Deputado Márcio Marinho

Em recente declaração feita à imprensa baiana o deputado federal Márcio Marinho (Republicanos) e pastor da Igreja Universal do Reino do Dinheiro (IURD), que dá sustentação ao governo do miliciano Jair Bolsonaro se posicionou, como já era de se esperar, em favor do meliante com quem ele e sua bancada mantém uma aliança espúria e vergonhosa que atenta contra os reais interesses da nação e de seu povo.

Indiferente a situação em que vive os brasileiros o ‘evangélico’ de forma cínica disse com todas as letras, não visualizar nenhum tipo de ambiente que justifique o impeachment do insano presidente Jair Bolsonaro.

Com tal declaração se comporta em total desacordo com as normas em que define um bom cristão, o aprendiz de feiticeiro demonstra um tipo de cegueira altamente conveniente, onde o que prevalece são os seus mesquinhos interesses.

Outra pérola dita por ele, durante a entrevista, foi ao afirmar que a instalação de um processo de impeachment não é simples e fácil de fazer. Mas ao que parece é que foi com relação ao governo de Dilma Rousseff, que começou a ser articulado pelas forças do atraso, no mesmo instante em que a presidente se saiu vencedora nas urnas. Mesmo não tendo comprovado nenhum tipo de falcatrua cometida por ela, foi expurgada do poder.

A declaração e justificativa dada pelo dublê de deputado e pastor está em total desacordo e desafina até mesmo, com a opinião de parte daqueles que inicialmente deram sustentação à besta. As declarações de Marinho vêm sendo consideradas como desonrosas. Pois se utiliza ele, de argumentos sórdidos e pouco convincente: “ É evidente que a oposição faz o seu papel dando entrada em vários pedidos de impeachment ao pontuar várias questões administrativas”. E arremata, alegando ser esse o papel da oposição.

Dando sequência aos seus odiosos argumentos impatrióticos disse que a Câmara dos Deputados não ver nenhum tipo de ambiente para articular um processo de impeachment contra o Presidente da República. E que a mesma tem, desde o início da pandemia, mostrado uma responsabilidade e uma maturidade muito grande, para com a sociedade brasileira. “Principalmente, com as pessoas que mais precisam de uma resposta mais rápida do poder público. A gente tem batalhado muito”.

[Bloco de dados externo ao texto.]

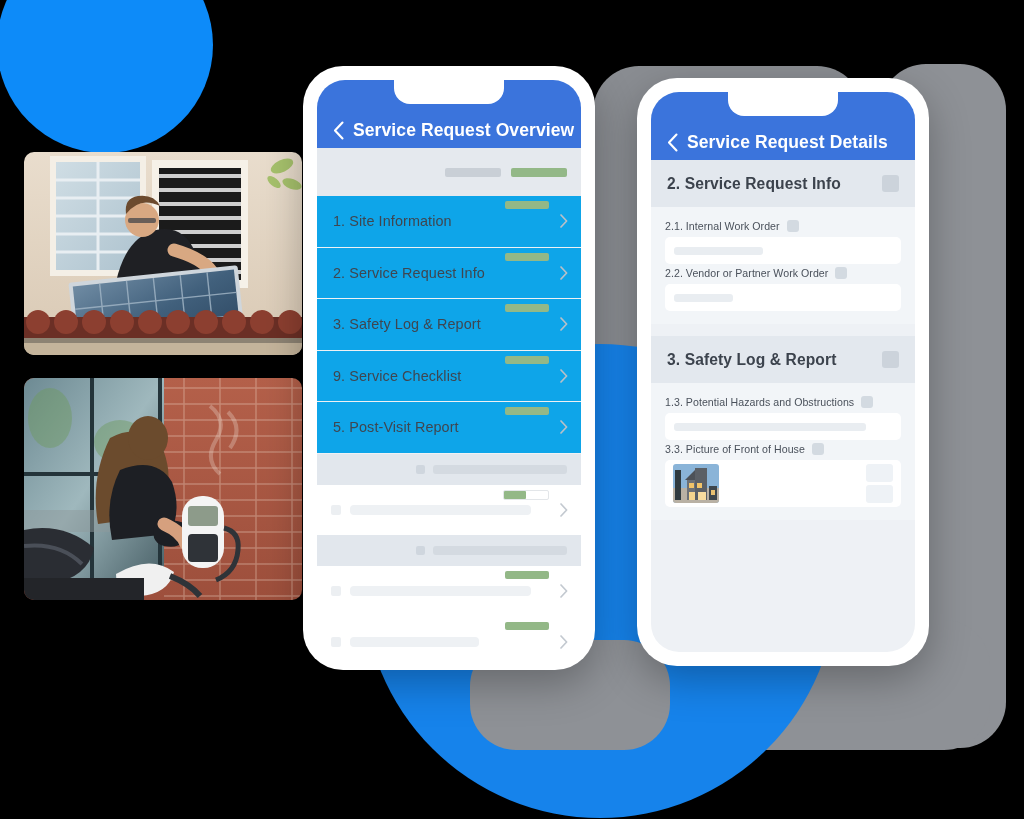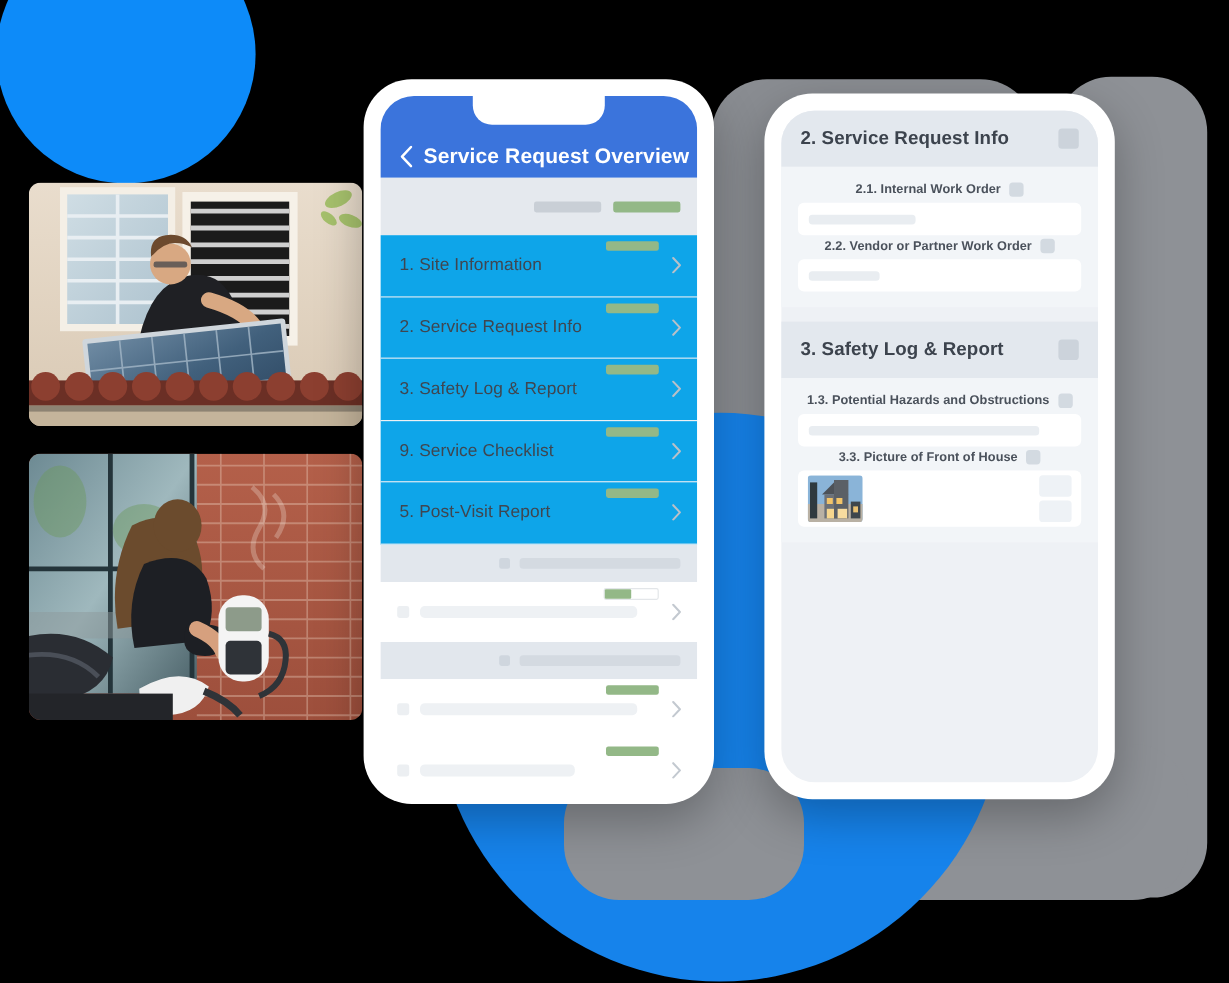"Service Request Details" div.hdr { html: none -> <div> <div></div> <div> <svg> <path></path> </svg> <div>Service Request Details</div> </div> </div> }
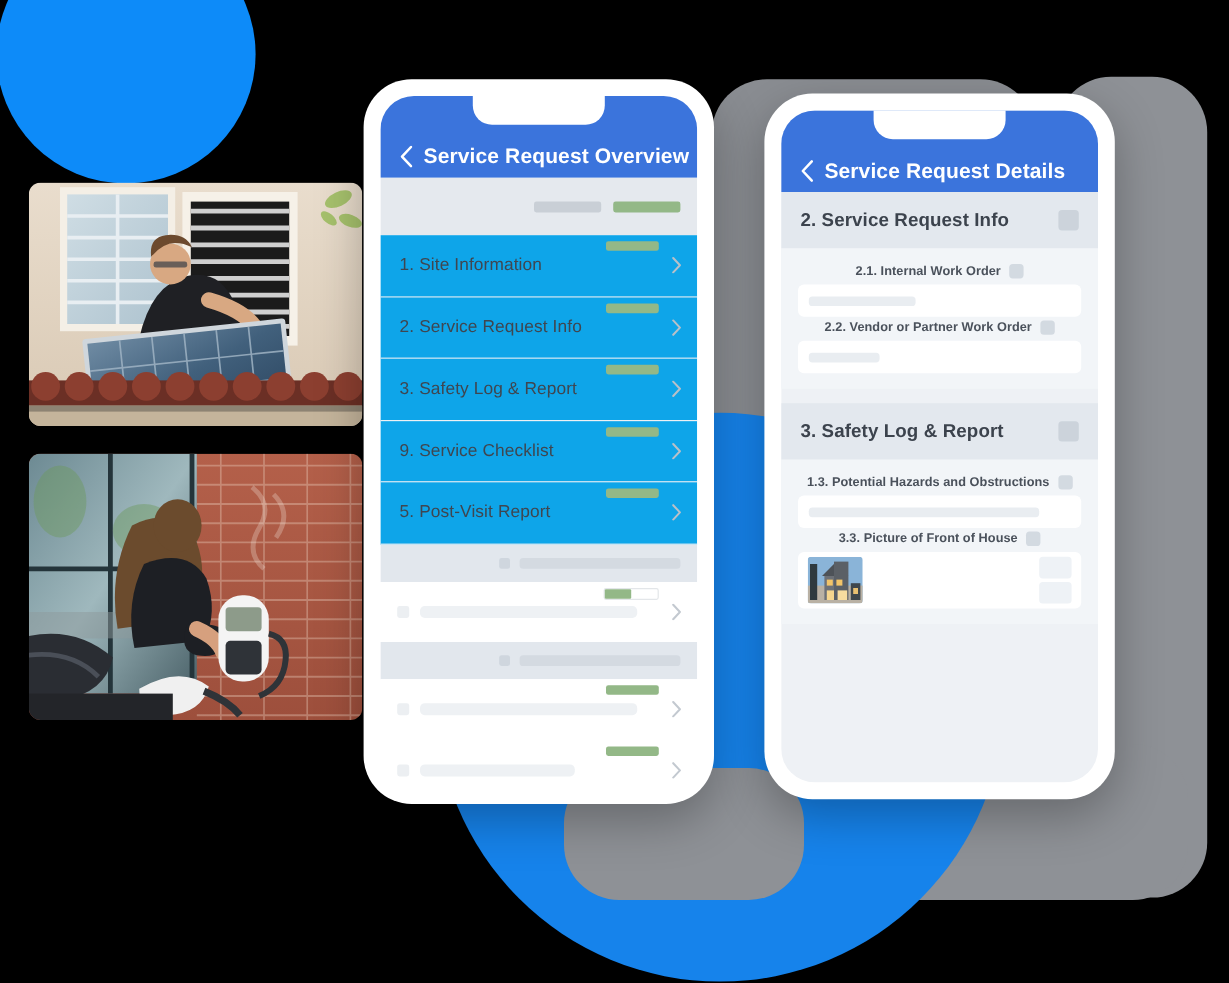"2.1. Internal Work Order" .fld-lbl { font-weight: 700 -> 400; justify-content: center -> none }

Com políticos desse nível fica difícil e quase impossível de se ter um país considerado minimamente decente. Pois o povo tem que conviver com tipos como a bancada bala, religiosa, ruralista e mais recentemente o Centrão. Sendo este um dos mais execráveis. Abriga em suas hostes o que existe de mais abominável na espécie humana.

Este grupo ‘seleto’ de políticos tem sido os responsáveis pelas mazelas que assolam o país, eles estão literalmente empenhados em desmontar o que resta da nação brasileira.